Data to use -
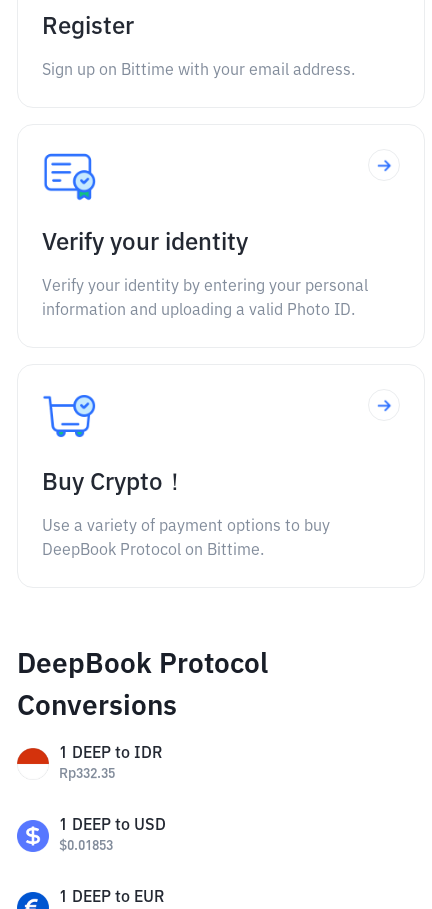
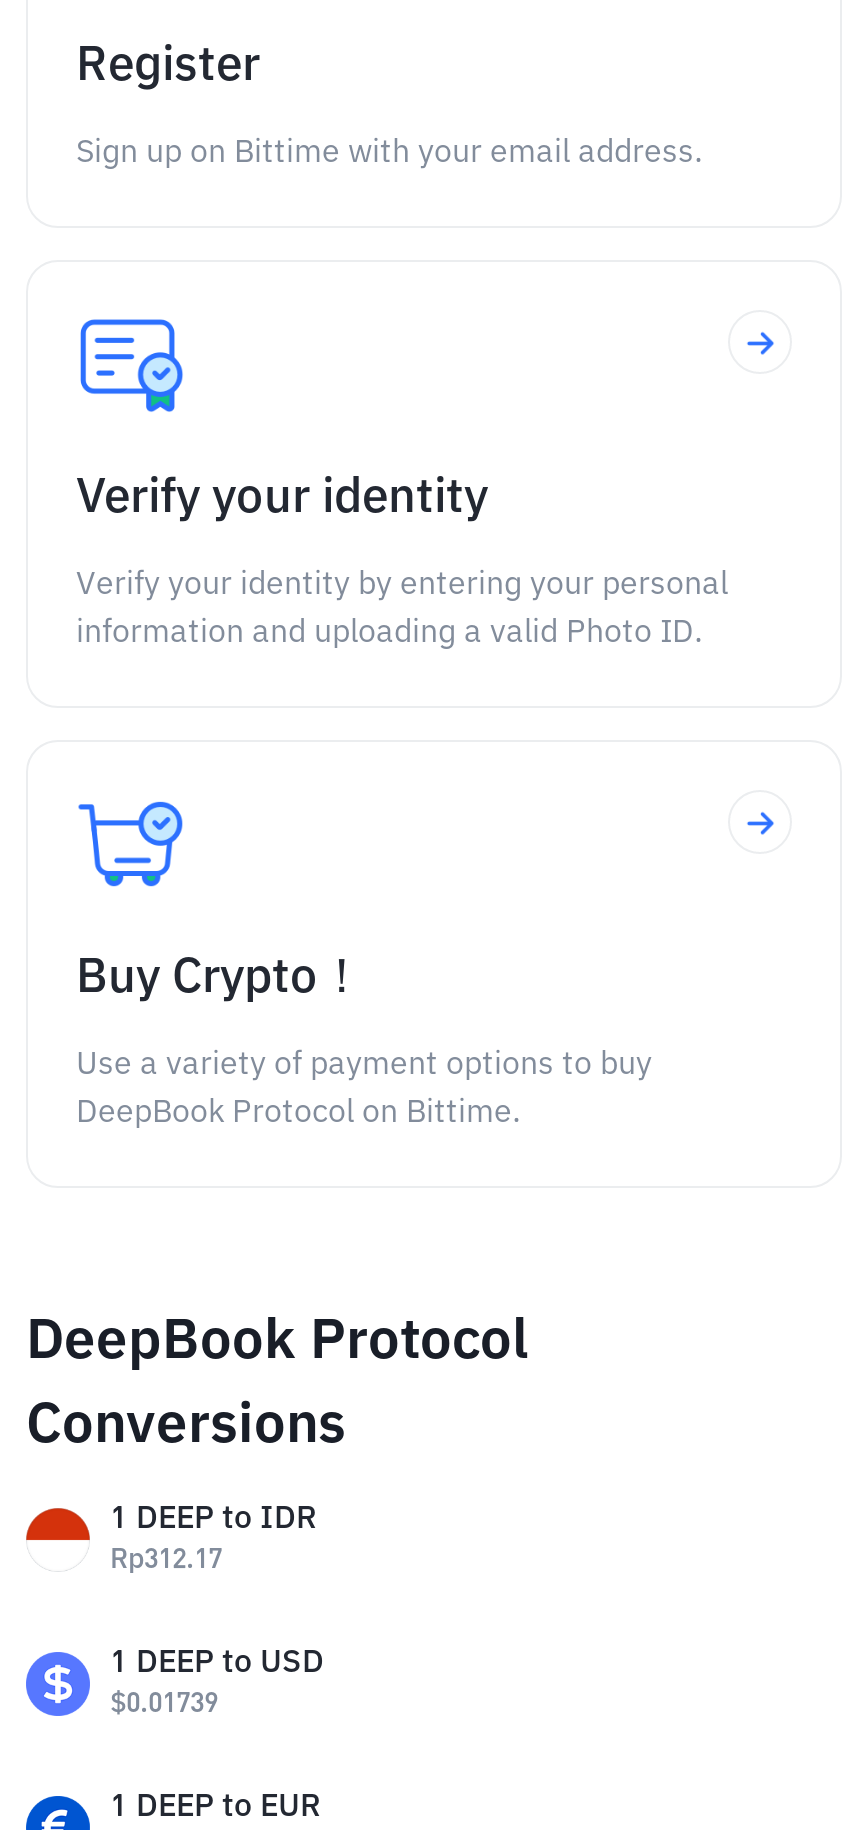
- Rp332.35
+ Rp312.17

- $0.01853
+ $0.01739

==

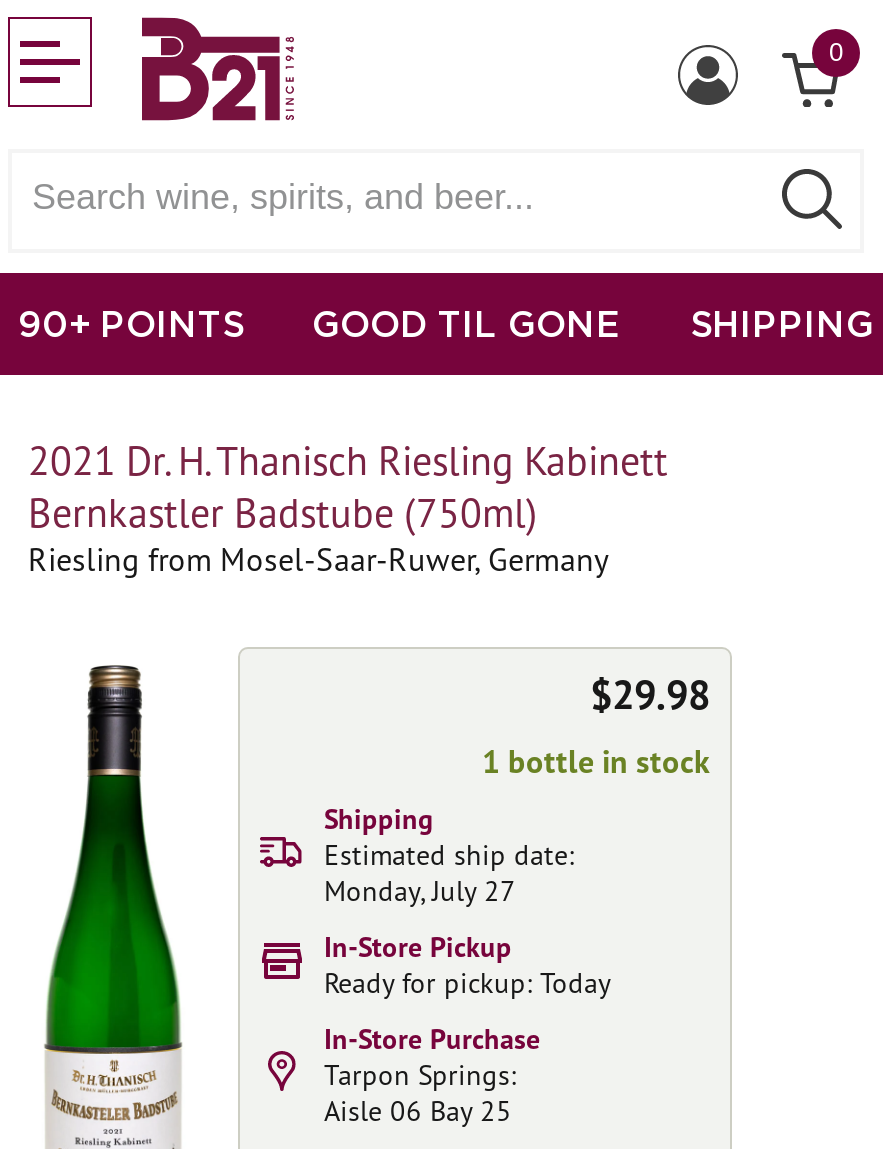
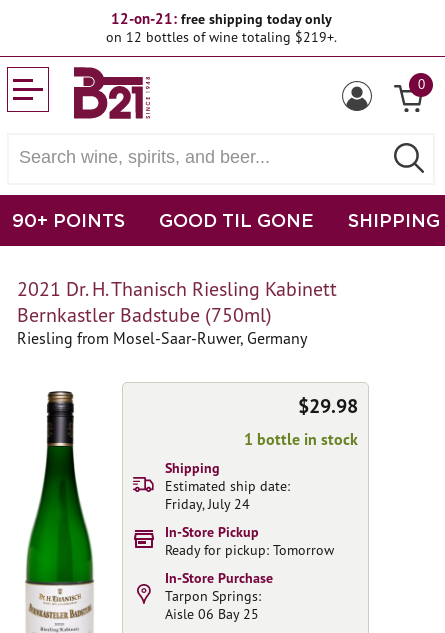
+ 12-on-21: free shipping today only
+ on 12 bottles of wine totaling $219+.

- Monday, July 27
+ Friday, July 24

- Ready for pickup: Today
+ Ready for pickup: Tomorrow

...

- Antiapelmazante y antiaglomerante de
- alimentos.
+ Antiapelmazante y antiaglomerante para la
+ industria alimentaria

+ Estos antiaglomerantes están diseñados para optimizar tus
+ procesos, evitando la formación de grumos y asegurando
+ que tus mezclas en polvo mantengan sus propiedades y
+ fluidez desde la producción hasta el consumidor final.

What the task asks - Go through the preceding material and copy each line that has the word "Ready".

Result of this task -
- Ready for pickup: Today
+ Ready for pickup: Tomorrow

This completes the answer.